Below are some entries. Copy each line that holds the string "존재하게".

____

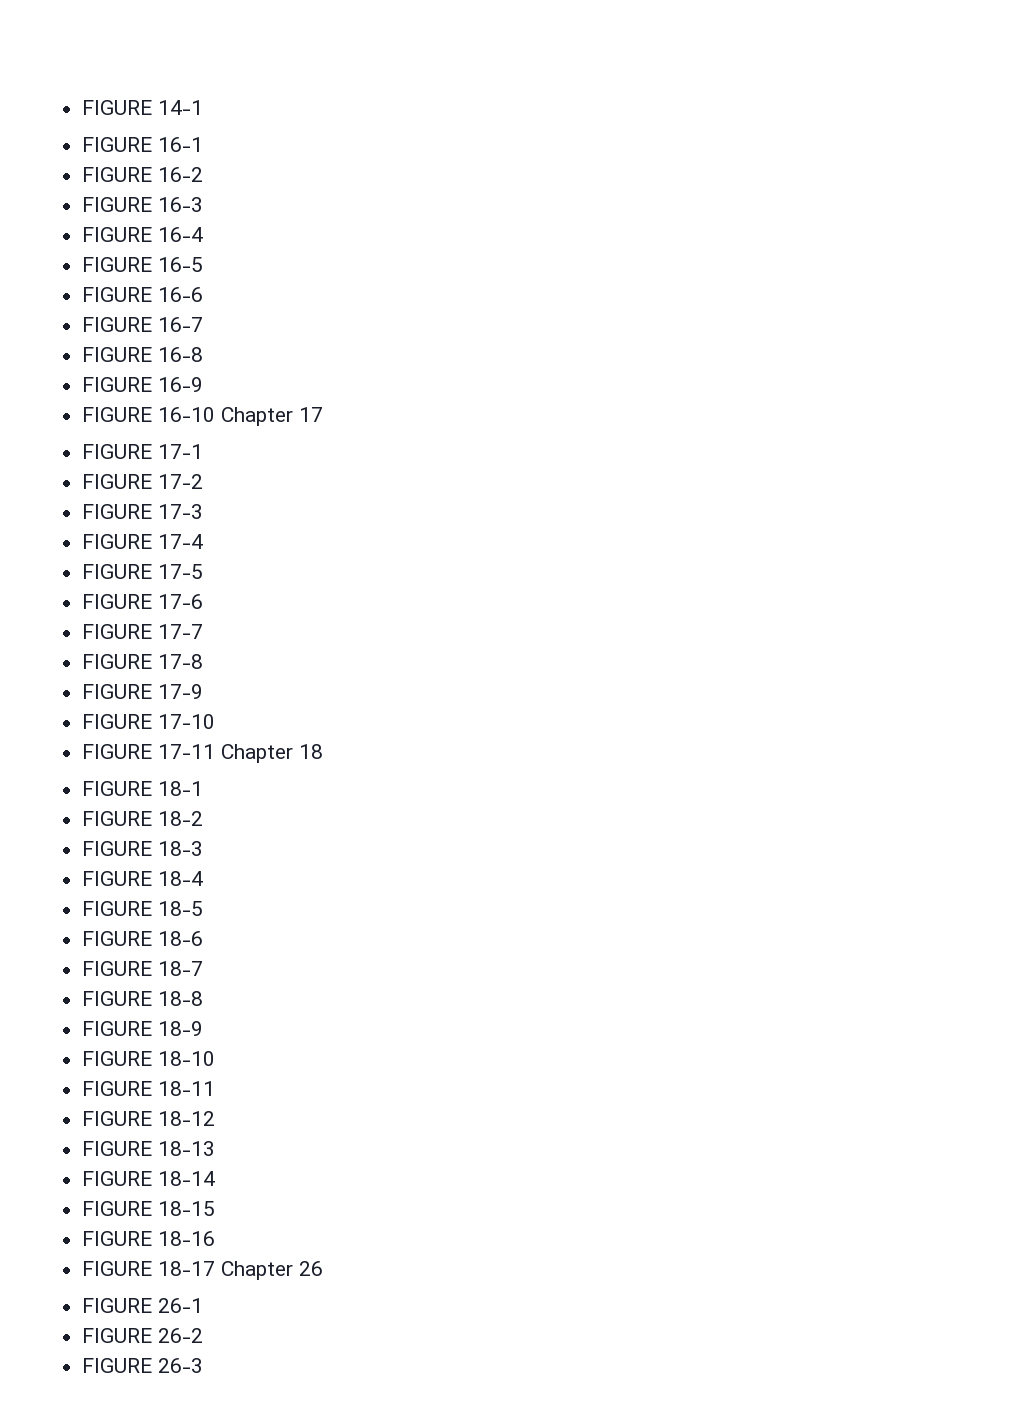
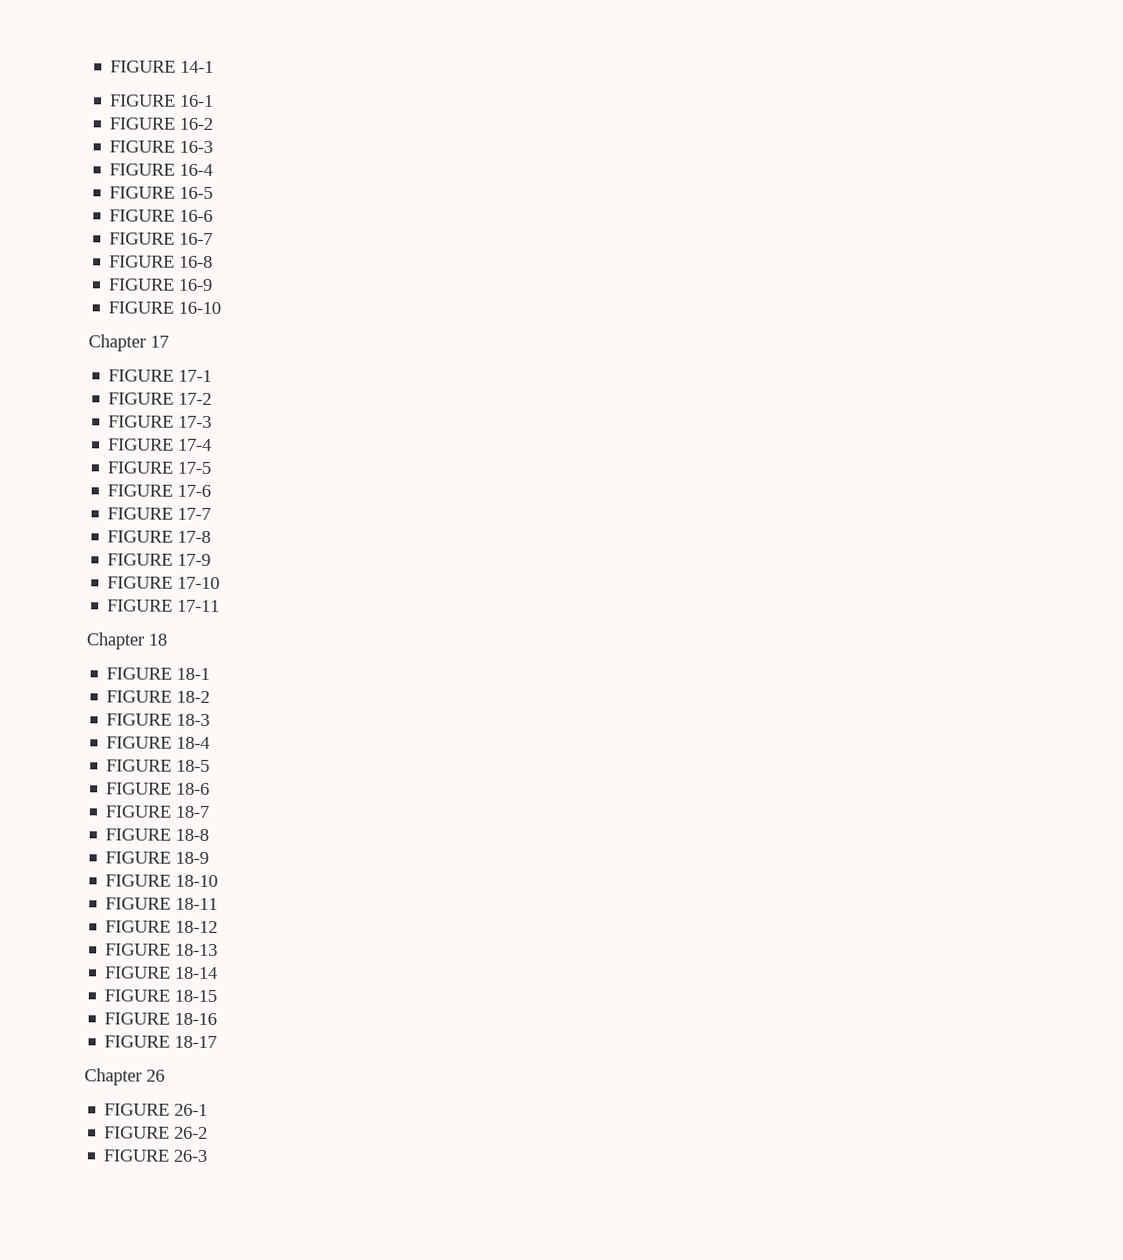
- FIGURE 16-10 Chapter 17
+ FIGURE 16-10
+ Chapter 17
- FIGURE 17-11 Chapter 18
+ FIGURE 17-11
+ Chapter 18
- FIGURE 18-17 Chapter 26
+ FIGURE 18-17
+ Chapter 26

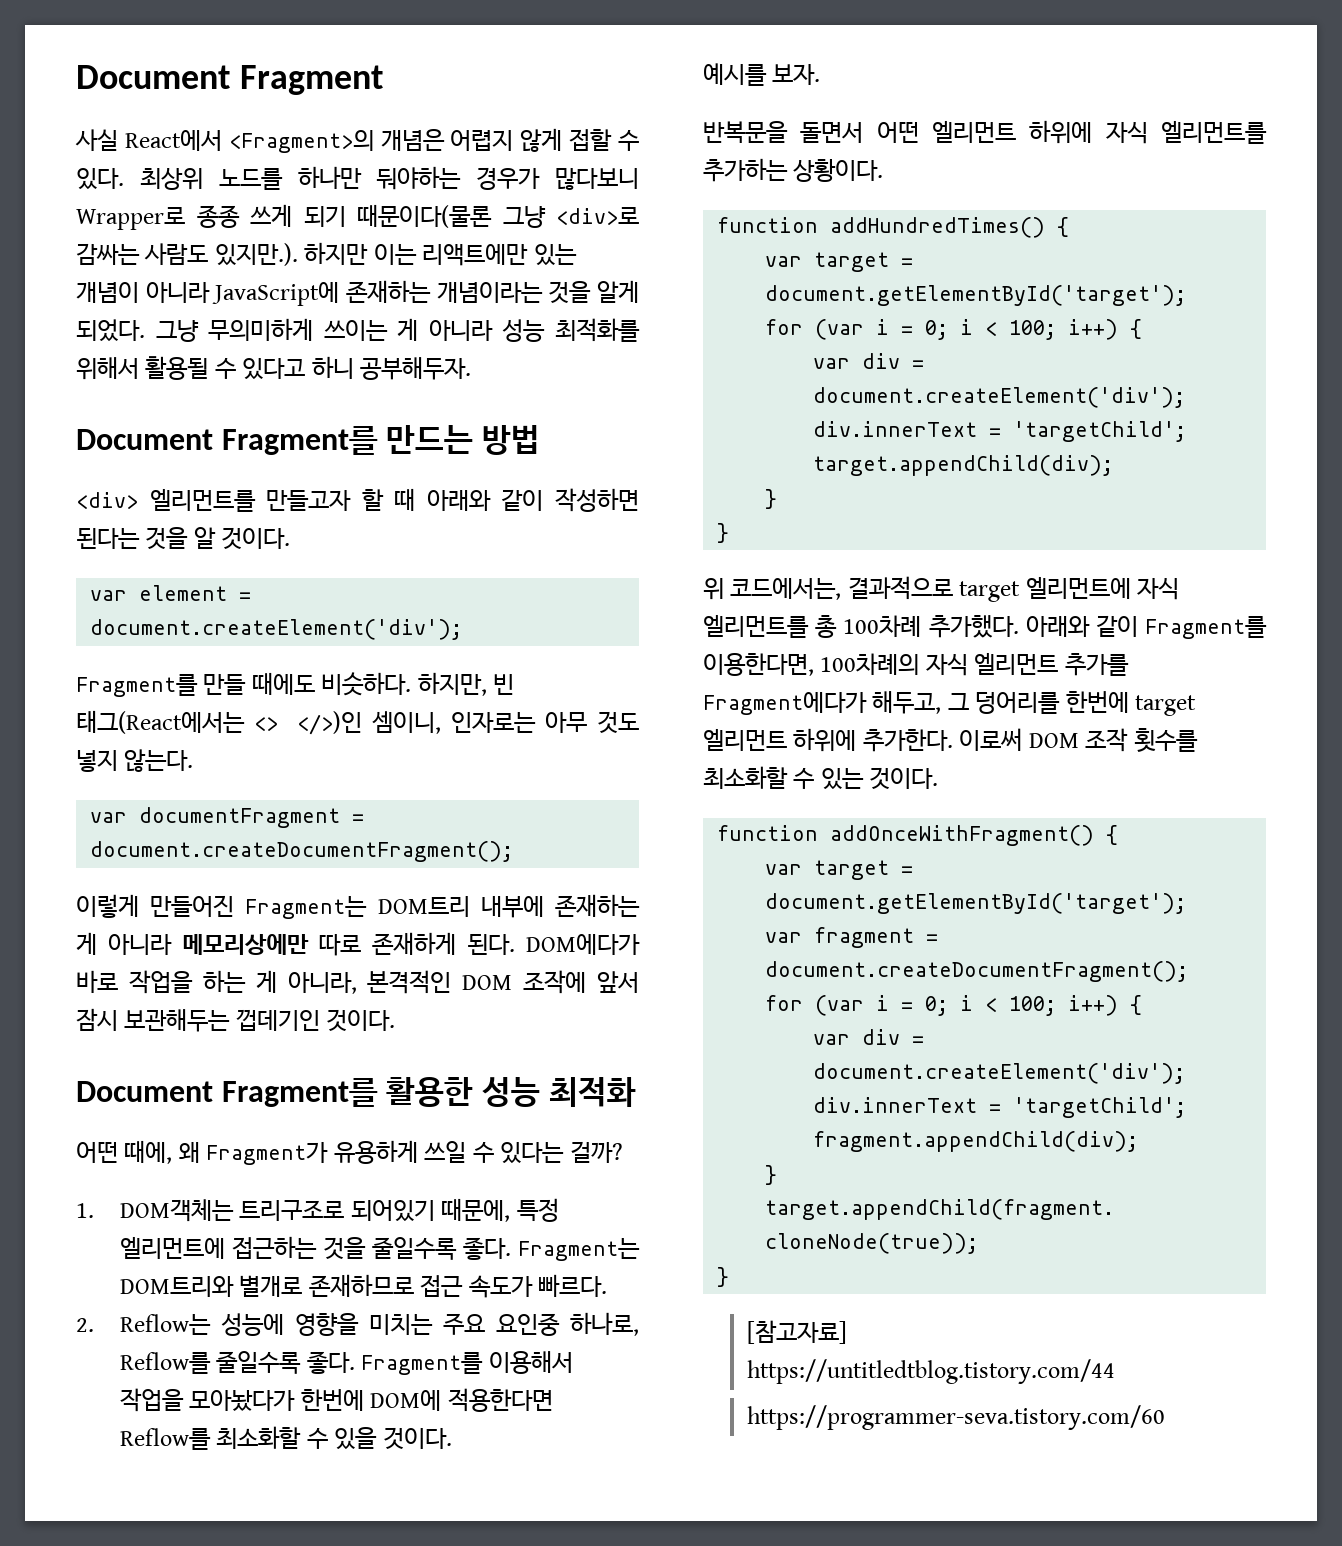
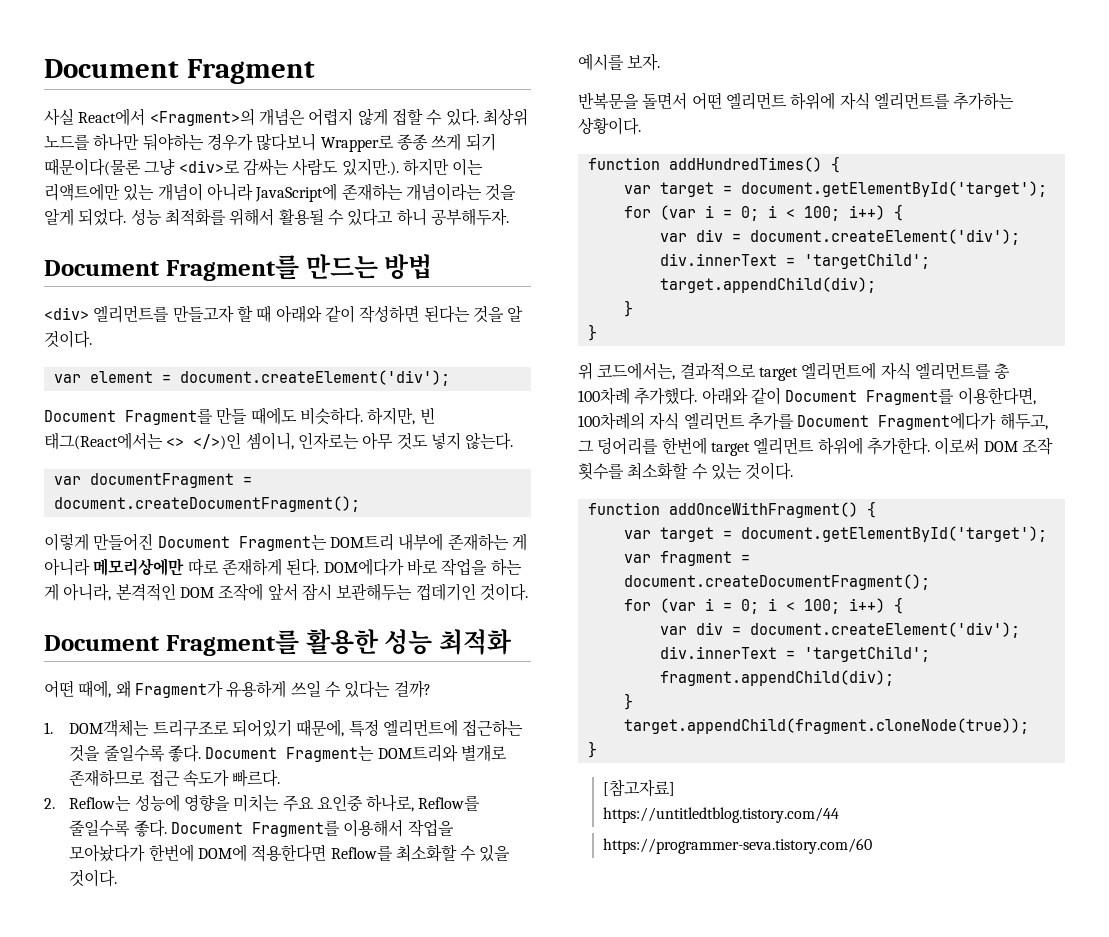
- 그냥 무의미하게 쓰이는 게 아니라 성능 최적화를 위해서 활용될 수 있다고 하니 공부해두자.
+ 성능 최적화를 위해서 활용될 수 있다고 하니 공부해두자.
- Fragment를 만들 때에도 비슷하다.
+ Document Fragment를 만들 때에도 비슷하다.
- 이렇게 만들어진 Fragment는 DOM트리 내부에 존재하는 게 아니라 메모리상에만 따로 존재하게 된다.
+ 이렇게 만들어진 Document Fragment는 DOM트리 내부에 존재하는 게 아니라 메모리상에만 따로 존재하게 된다.
- Fragment는 DOM트리와 별개로 존재하므로 접근 속도가 빠르다.
+ Document Fragment는 DOM트리와 별개로 존재하므로 접근 속도가 빠르다.
- Fragment를 이용해서 작업을 모아놨다가 한번에 DOM에 적용한다면 Reflow를 최소화할 수 있을 것이다.
+ Document Fragment를 이용해서 작업을 모아놨다가 한번에 DOM에 적용한다면 Reflow를 최소화할 수 있을 것이다.
- 아래와 같이 Fragment를 이용한다면, 100차례의 자식 엘리먼트 추가를 Fragment에다가 해두고, 그 덩어리를 한번에 target 엘리먼트 하위에 추가한다.
+ 아래와 같이 Document Fragment를 이용한다면, 100차례의 자식 엘리먼트 추가를 Document Fragment에다가 해두고, 그 덩어리를 한번에 target 엘리먼트 하위에 추가한다.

____

Output ::
- 이렇게 만들어진 Fragment는 DOM트리 내부에 존재하는 게 아니라 메모리상에만 따로 존재하게 된다.
+ 이렇게 만들어진 Document Fragment는 DOM트리 내부에 존재하는 게 아니라 메모리상에만 따로 존재하게 된다.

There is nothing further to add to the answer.